> _EXERCISE_: Print all entries below exactly, without images.

> _SUPPLIED ENTRIES_:
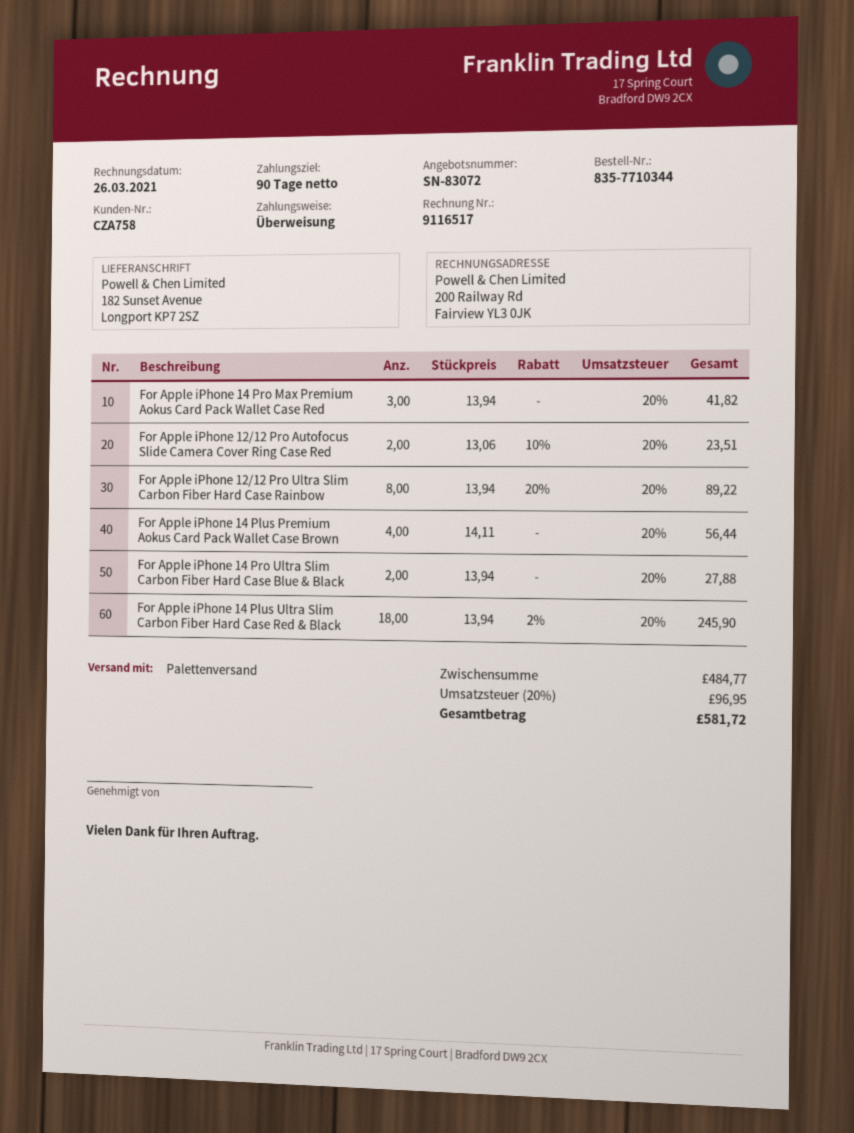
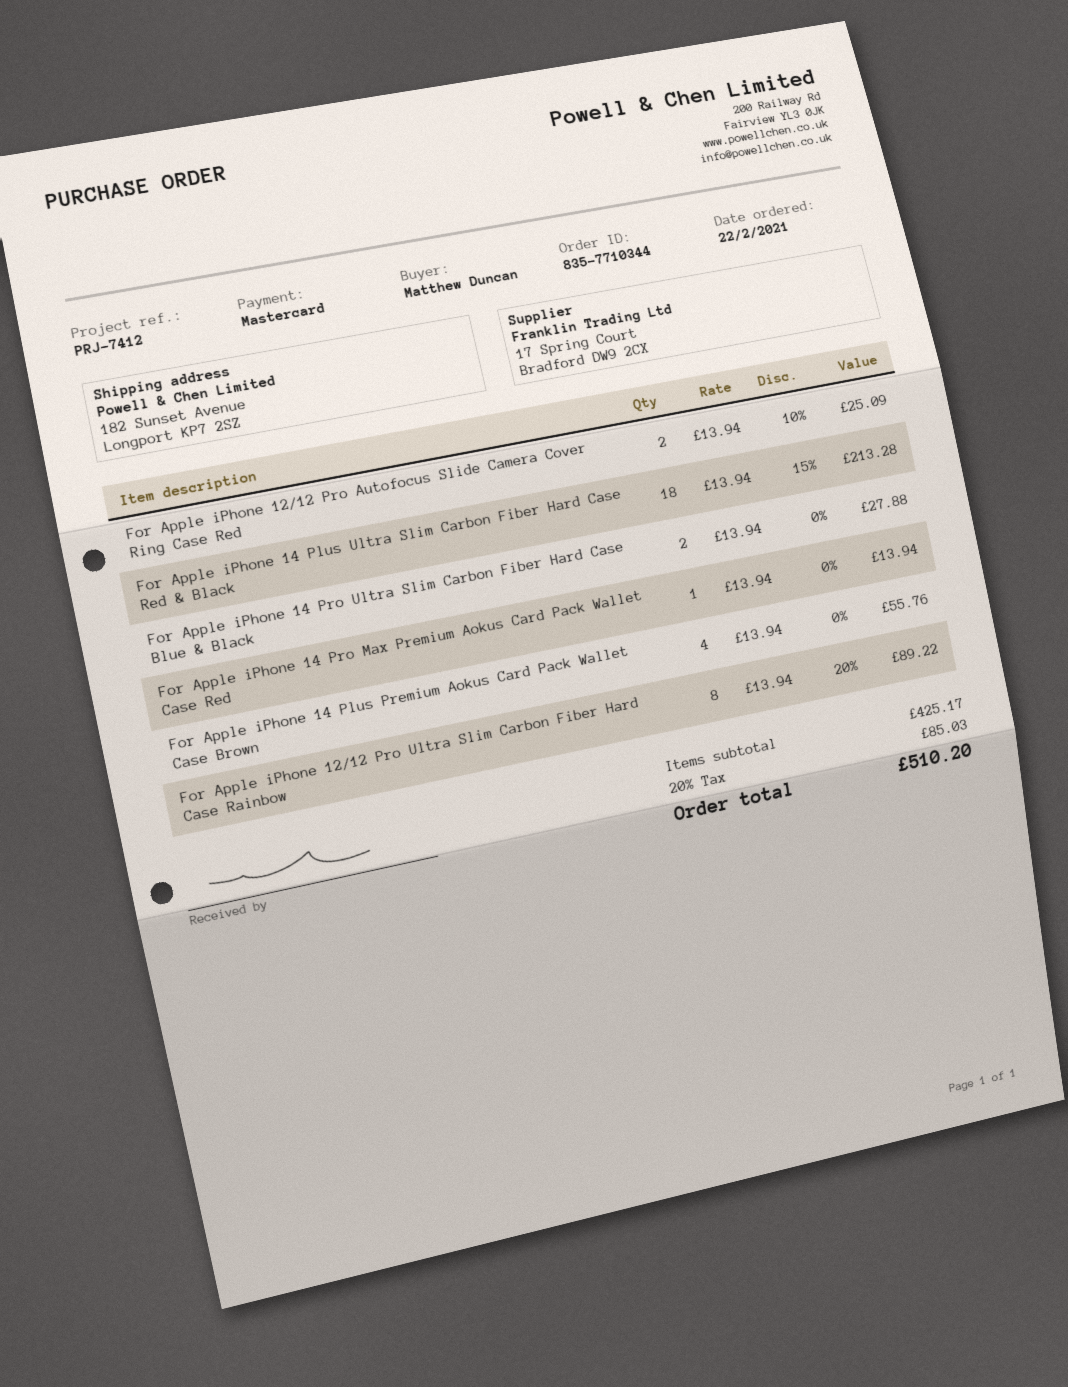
payment method: bank transfer -> Mastercard
For Apple iPhone 14 Pro Max Premium Aokus Card Pack Wallet Case Red: 3 x 13.94 = 41.82 -> 1 x 13.94 = 13.94
For Apple iPhone 12/12 Pro Autofocus Slide Camera Cover Ring Case Red: 2 x 13.06 - 10% = 23.51 -> 2 x 13.94 - 10% = 25.09
For Apple iPhone 14 Plus Premium Aokus Card Pack Wallet Case Brown: 4 x 14.11 = 56.44 -> 4 x 13.94 = 55.76
For Apple iPhone 14 Plus Ultra Slim Carbon Fiber Hard Case Red & Black: 18 x 13.94 - 2% = 245.90 -> 18 x 13.94 - 15% = 213.28
subtotal: 484.77 -> 425.17
tax: 20% = 96.95 -> 20% = 85.03
total: 581.72 -> 510.20

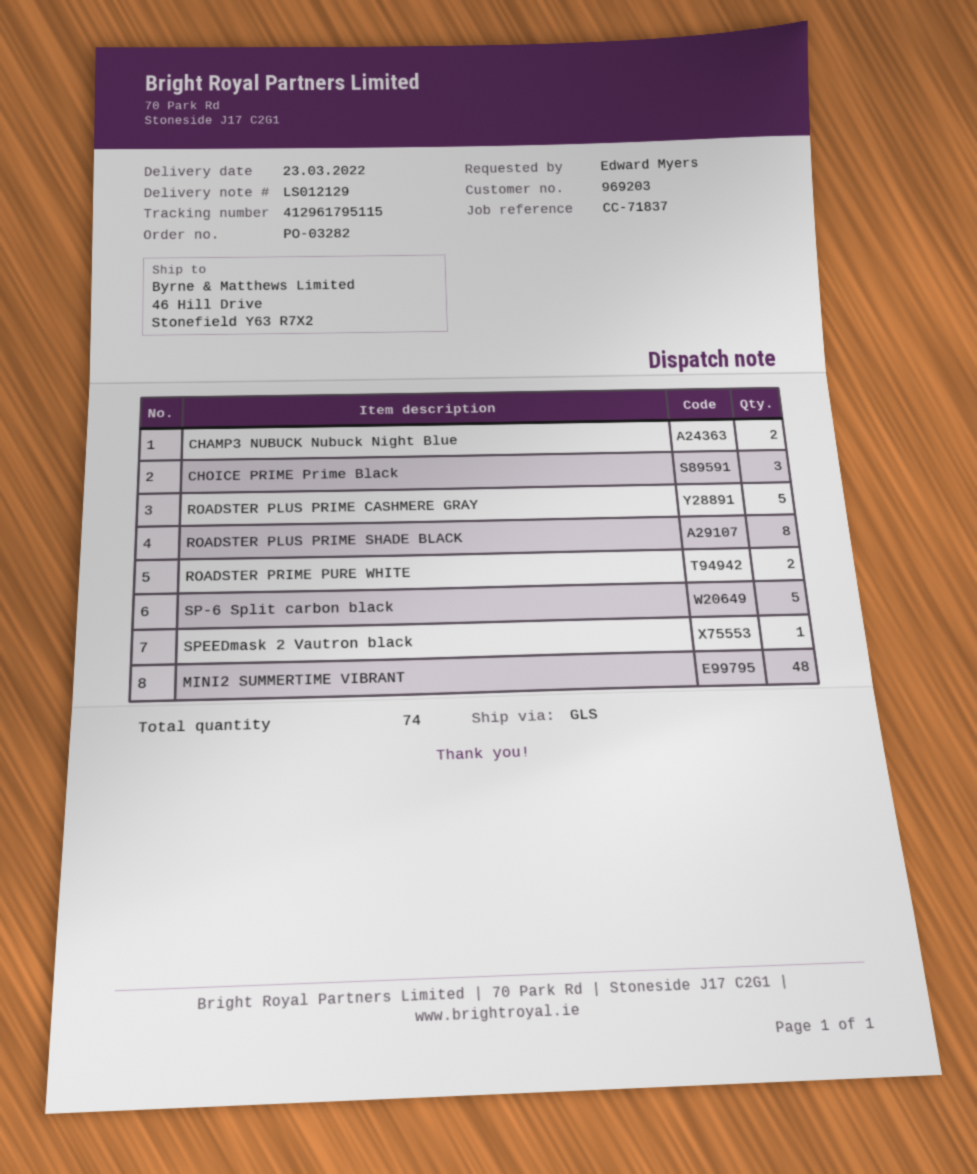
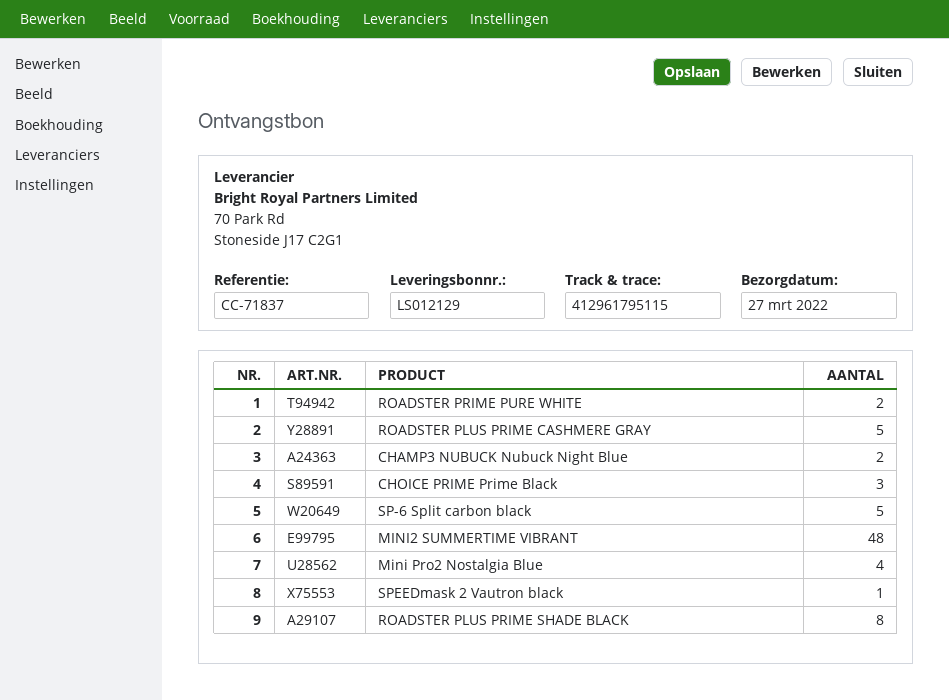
delivery date: 2022-03-23 -> 2022-03-27
Mini Pro2 Nostalgia Blue: none -> 4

> _ANSWER SPACE_:
payment method: bank transfer -> Mastercard
For Apple iPhone 14 Pro Max Premium Aokus Card Pack Wallet Case Red: 3 x 13.94 = 41.82 -> 1 x 13.94 = 13.94
For Apple iPhone 12/12 Pro Autofocus Slide Camera Cover Ring Case Red: 2 x 13.06 - 10% = 23.51 -> 2 x 13.94 - 10% = 25.09
For Apple iPhone 14 Plus Premium Aokus Card Pack Wallet Case Brown: 4 x 14.11 = 56.44 -> 4 x 13.94 = 55.76
For Apple iPhone 14 Plus Ultra Slim Carbon Fiber Hard Case Red & Black: 18 x 13.94 - 2% = 245.90 -> 18 x 13.94 - 15% = 213.28
subtotal: 484.77 -> 425.17
tax: 20% = 96.95 -> 20% = 85.03
total: 581.72 -> 510.20

delivery date: 2022-03-23 -> 2022-03-27
Mini Pro2 Nostalgia Blue: none -> 4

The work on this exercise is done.